Web document revisions:
== Segment start ==
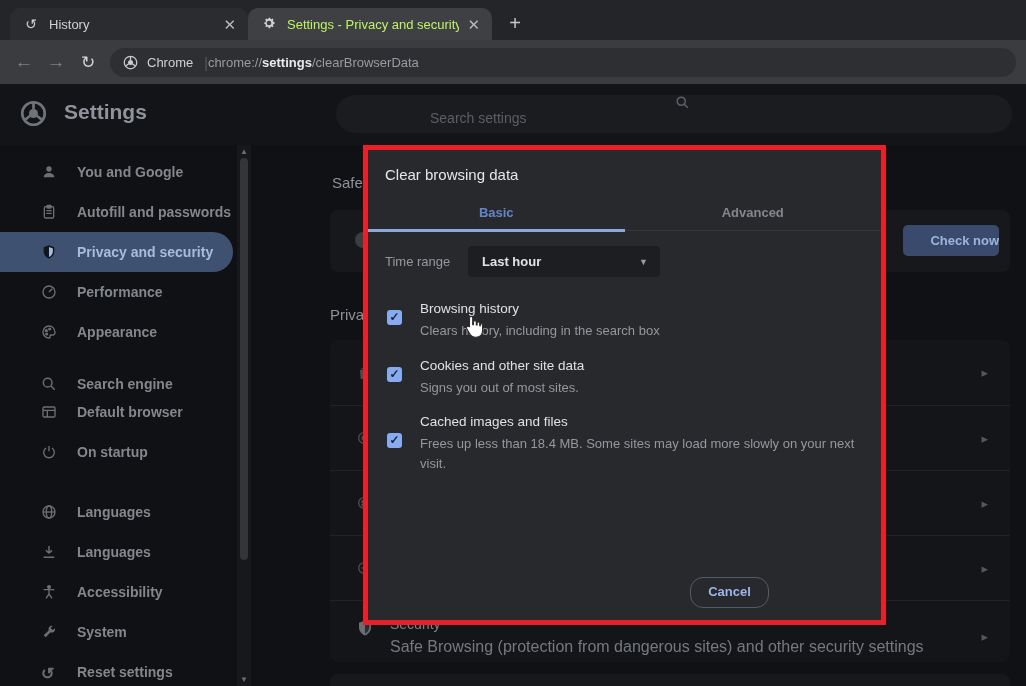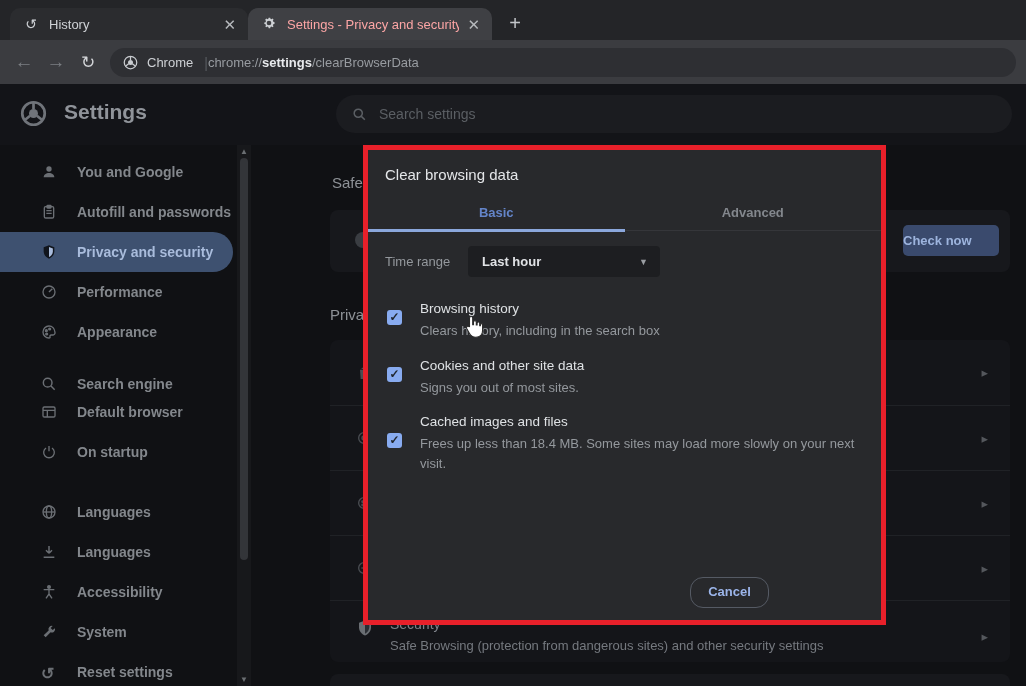--- a/index.html
+++ b/index.html
@@ -16,7 +16,7 @@
   .tab .favicon { width:18px; text-align:center; color:#cdd0d4; font-size:14px; flex:0 0 18px; }
   .tab .tab-title { flex:1; margin-left:9px; font-size:13px; color:#cfd2d6; white-space:nowrap;
                     overflow:hidden; }
-  .tab-active .tab-title { color:#fca5a5; }
+  .tab-active .tab-title { color:#bef264; }
   .tab .tab-close { color:#b6b9bd; font-size:15px; margin-left:8px; line-height:1; }
   .newtab-btn { position:absolute; left:502px; top:10px; width:26px; height:26px; color:#c3c6ca;
                 font-size:20px; text-align:center; line-height:26px; }

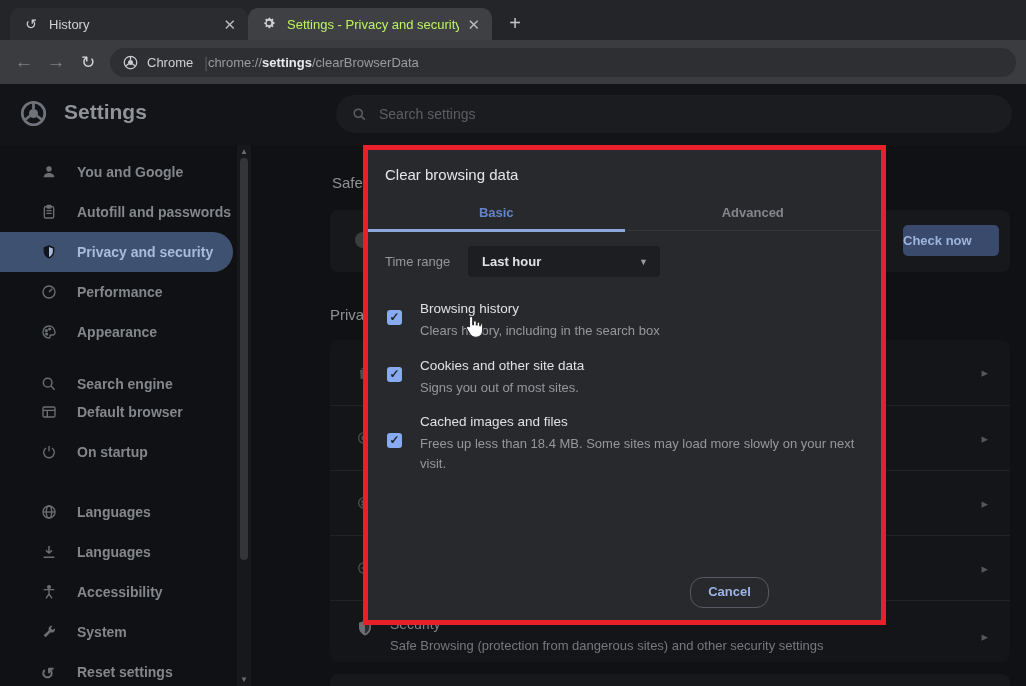--- a/index.html
+++ b/index.html
@@ -40,7 +40,7 @@
   .s-logo { position:absolute; left:20px; top:16px; }
   .s-title { position:absolute; left:64px; top:16px; font-size:21px; font-weight:600; color:#90949a; }
   .s-search { position:absolute; left:336px; top:11px; width:676px; height:38px; border-radius:19px;
-              background:#1b1c20; display:flex; align-items:center; }
+              background:#1b1c20; display:flex; align-items:center;flex-direction:column; }
   .s-search svg { margin-left:16px; }
   .s-search input { margin-left:12px; background:transparent; border:none; outline:none;
                     font-size:14px; color:#8a8e93; width:500px; font-family:inherit; }

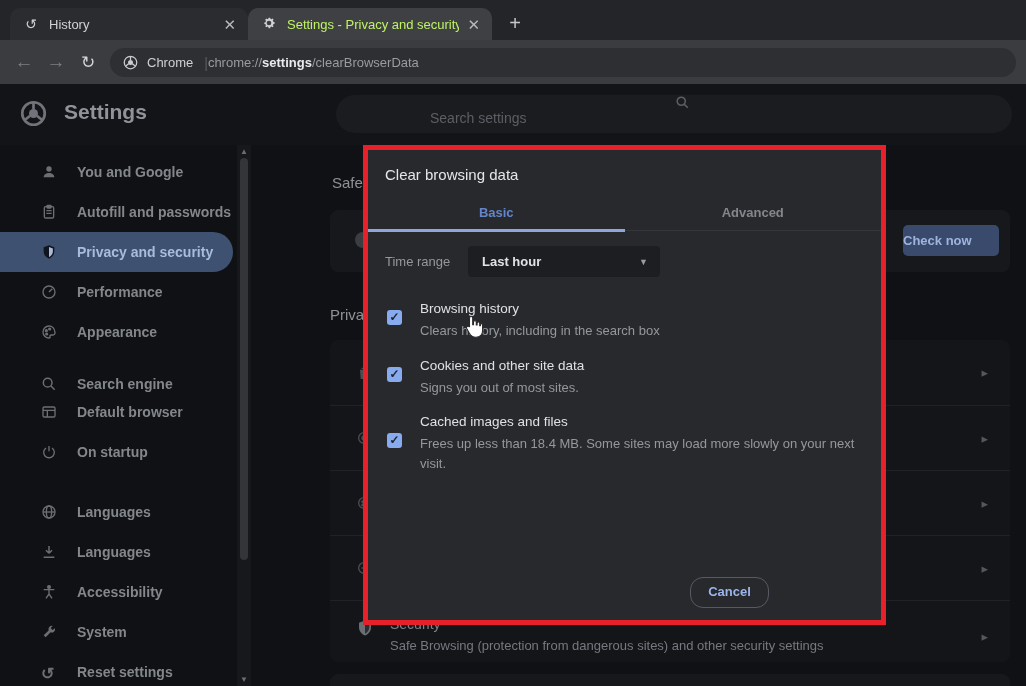--- a/index.html
+++ b/index.html
@@ -67,7 +67,7 @@
                  border-radius:8px; }
   .dim-ico { position:absolute; width:16px; height:16px; border-radius:50%; background:#3a3d42; }
   .checknow-btn { position:absolute; left:573px; top:15px; width:96px; height:31px; border-radius:5px;
-                  background:#3a4a6d; color:#9db4dd; font-size:13px; font-weight:600; text-align:left;
+                  background:#3a4a6d; color:#9db4dd; font-size:13px; font-weight:600; text-align:right;
                   line-height:31px; }
   .privacy-card { position:absolute; left:330px; top:256px; width:680px; height:322px; background:#141519;
                   border-radius:8px; }

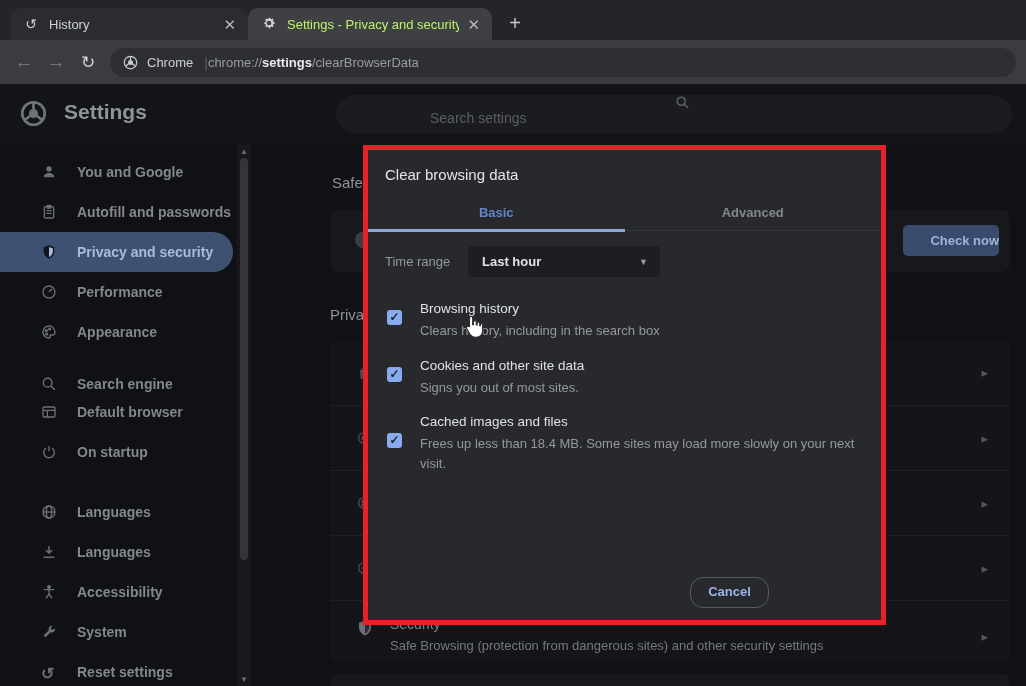--- a/index.html
+++ b/index.html
@@ -78,7 +78,7 @@
   .sec-row { height:61px !important; align-items:flex-start !important; }
   .sec-text { margin-left:16px; padding-top:15px; }
   .sec-title { font-size:14px; color:#7f838a; }
-  .sec-sub { font-size:13px; color:#75797f; margin-top:6px; }
+  .sec-sub { font-size:16px; color:#75797f; margin-top:6px; }
   .next-card { position:absolute; left:330px; top:590px; width:680px; height:12px; background:#17181c;
                border-radius:8px 8px 0 0; }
== Segment end ==
Action item => Reproduce the records above word for word, without the images.

Answer box =>
--- a/index.html
+++ b/index.html
@@ -16,7 +16,7 @@
   .tab .favicon { width:18px; text-align:center; color:#cdd0d4; font-size:14px; flex:0 0 18px; }
   .tab .tab-title { flex:1; margin-left:9px; font-size:13px; color:#cfd2d6; white-space:nowrap;
                     overflow:hidden; }
-  .tab-active .tab-title { color:#fca5a5; }
+  .tab-active .tab-title { color:#bef264; }
   .tab .tab-close { color:#b6b9bd; font-size:15px; margin-left:8px; line-height:1; }
   .newtab-btn { position:absolute; left:502px; top:10px; width:26px; height:26px; color:#c3c6ca;
                 font-size:20px; text-align:center; line-height:26px; }

--- a/index.html
+++ b/index.html
@@ -40,7 +40,7 @@
   .s-logo { position:absolute; left:20px; top:16px; }
   .s-title { position:absolute; left:64px; top:16px; font-size:21px; font-weight:600; color:#90949a; }
   .s-search { position:absolute; left:336px; top:11px; width:676px; height:38px; border-radius:19px;
-              background:#1b1c20; display:flex; align-items:center; }
+              background:#1b1c20; display:flex; align-items:center;flex-direction:column; }
   .s-search svg { margin-left:16px; }
   .s-search input { margin-left:12px; background:transparent; border:none; outline:none;
                     font-size:14px; color:#8a8e93; width:500px; font-family:inherit; }

--- a/index.html
+++ b/index.html
@@ -67,7 +67,7 @@
                  border-radius:8px; }
   .dim-ico { position:absolute; width:16px; height:16px; border-radius:50%; background:#3a3d42; }
   .checknow-btn { position:absolute; left:573px; top:15px; width:96px; height:31px; border-radius:5px;
-                  background:#3a4a6d; color:#9db4dd; font-size:13px; font-weight:600; text-align:left;
+                  background:#3a4a6d; color:#9db4dd; font-size:13px; font-weight:600; text-align:right;
                   line-height:31px; }
   .privacy-card { position:absolute; left:330px; top:256px; width:680px; height:322px; background:#141519;
                   border-radius:8px; }

--- a/index.html
+++ b/index.html
@@ -78,7 +78,7 @@
   .sec-row { height:61px !important; align-items:flex-start !important; }
   .sec-text { margin-left:16px; padding-top:15px; }
   .sec-title { font-size:14px; color:#7f838a; }
-  .sec-sub { font-size:13px; color:#75797f; margin-top:6px; }
+  .sec-sub { font-size:16px; color:#75797f; margin-top:6px; }
   .next-card { position:absolute; left:330px; top:590px; width:680px; height:12px; background:#17181c;
                border-radius:8px 8px 0 0; }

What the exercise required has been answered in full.